Perché ascoltare le imprenditrici in Africa subsahariana è più importante delle app

Scopri perché il problema non sono le app ma il mancato ascolto delle imprenditrici e quali strategie possono davvero fare la differenza

In gran parte dell’Africa subsahariana le donne sono il motore delle economie locali: si stima che gestiscano circa 58% delle imprese informali. Queste attività sostengono catene alimentari, sostentamento familiare e resilienza comunitaria, ma spesso restano ai margini dei programmi di sviluppo internazionali. Molte iniziative si concentrano su strumenti digitali — app, piattaforme online e gruppi WhatsApp — senza valutare se siano effettivamente accessibili o rilevanti per chi deve beneficiarne.

Il risultato è che le risorse non raggiungono chi ne avrebbe più bisogno, non per carenza di volontà ma per un problema di progettazione: manca ascolto partecipativo e adattamento al contesto. In questo articolo esploriamo perché il digitale da solo non è la soluzione, quali ostacoli concreti incontrano le imprenditrici e quali approcci pratici possono aumentare l’impatto degli interventi.

Il quadro reale: chi sono queste imprese e cosa rischiano

Le imprese informali guidate da donne vanno dai piccoli banchi alimentari alle attività di trasformazione domestica: sono microimprese che spesso operano senza registrazione formale, con risorse limitate e orari frammentati. Per molte, l’accesso ai servizi di formazione e consulenza dipende da canali digitali progettati per utenti con connettività costante e alfabetizzazione digitale. Questo crea un divario: mentre gli strumenti tecnologici promettono scalabilità, nella pratica lasciano fuori milioni di persone. È fondamentale riconoscere che inclusione non significa semplicemente offrire un’app, ma assicurarsi che il suo utilizzo sia praticabile nella vita quotidiana delle donne.

Perché molte soluzioni digitali mancano l’obiettivo

Le iniziative che si basano esclusivamente su tecnologie presuppongono spesso condizioni ideali: smartphone personali, pacchetti dati accessibili, alfabetizzazione digitale di base e tempo libero per partecipare a webinar o gruppi. In contesti rurali o poveri, queste condizioni non sono la norma. Di conseguenza, programmi di coaching e mentoring veicolati tramite app finiscono per raggiungere soltanto una frazione delle destinatarie previste. Il vero problema non è l’app in sé ma la distanza fra il design dell’intervento e la realtà quotidiana delle imprenditrici.

Barriere tecnologiche e sociali

Tra gli ostacoli più frequenti troviamo l’accesso limitato ai dispositivi, costi dei dati elevati, alfabetizzazione digitale insufficiente e vincoli di genere che limitano l’uso del telefono. A questi si aggiungono fattori culturali come la preferenza per forme di apprendimento orale e relazionale. È quindi essenziale analizzare chi usa gli strumenti e come li usa: senza questa comprensione, anche le soluzioni più sofisticate restano inefficaci.

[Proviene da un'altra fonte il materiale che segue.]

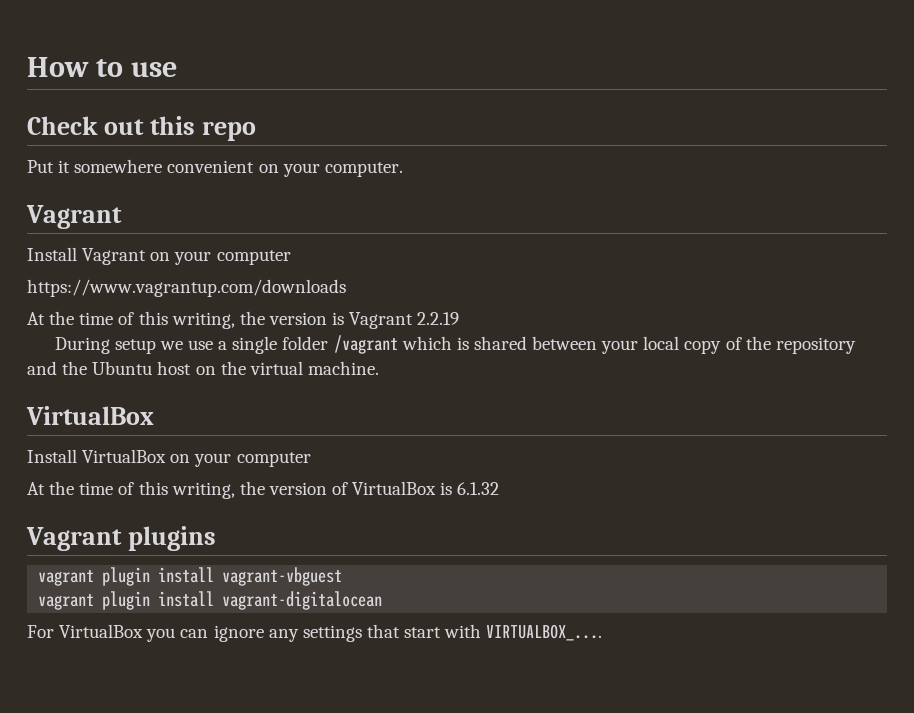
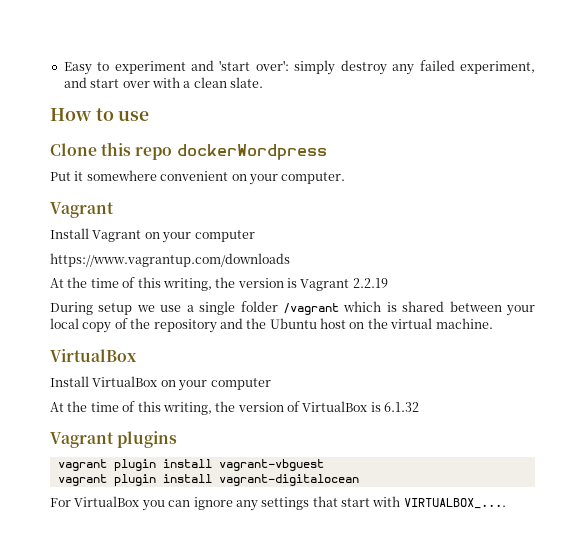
+ Easy to experiment and 'start over': simply destroy any failed experiment, and start over with a clean slate.
- Check out this repo
+ Clone this repo dockerWordpress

Verso un supporto efficace: pratiche basate sull’ascolto

Un cambio di prospettiva passa dal fornire strumenti al costruire processi di partecipazione. Mettere al centro il dialogo significa coinvolgere le imprenditrici nella definizione delle priorità, testare prototipi direttamente nelle comunità e adottare modalità ibride che combinano supporto in presenza e digitale. L’ascolto continuo consente di adattare contenuti formativi, modulare i tempi e scegliere canali compatibili con i ritmi di lavoro femminili.

Metodi partecipativi e soluzioni ibride

Esempi concreti includono incontri di gruppo facilitati a livello locale, sessioni di mentoring sul posto, l’uso di radio comunitarie per diffondere informazioni e semplici strumenti di messaggistica vocale per chi non legge o scrive facilmente. Queste strategie traducono il concetto di inclusione digitale in pratiche reali, dove la tecnologia integra ma non sostituisce il rapporto umano e la comprensione contestuale.

Implicazioni per policy e progettazione

I donatori, le ONG e i policy maker dovrebbero ripensare le metriche di successo: più che contare download o iscritti bisogna misurare partecipazione effettiva, miglioramento delle capacità gestionali e impatto sui redditi. Valutazioni partecipative, studi sul campo e cicli di feedback rapidi sono strumenti utili per orientare risorse verso interventi adattivi. Infine, investire nella formazione digitale di base e nella connettività sostenibile rimane importante, ma va affiancato da un impegno concreto per facilitare ascolto e dialogo con le imprenditrici.

In sintesi, la leva più potente non è un’app più completa, ma un approccio che metta le donne al centro della progettazione: ascoltarle, capire i loro vincoli e costruire soluzioni miste che rispettino tempi, luoghi e modalità di apprendimento. Solo così gli interventi possono tradursi in miglioramenti reali per le microimprese che sostengono intere comunità.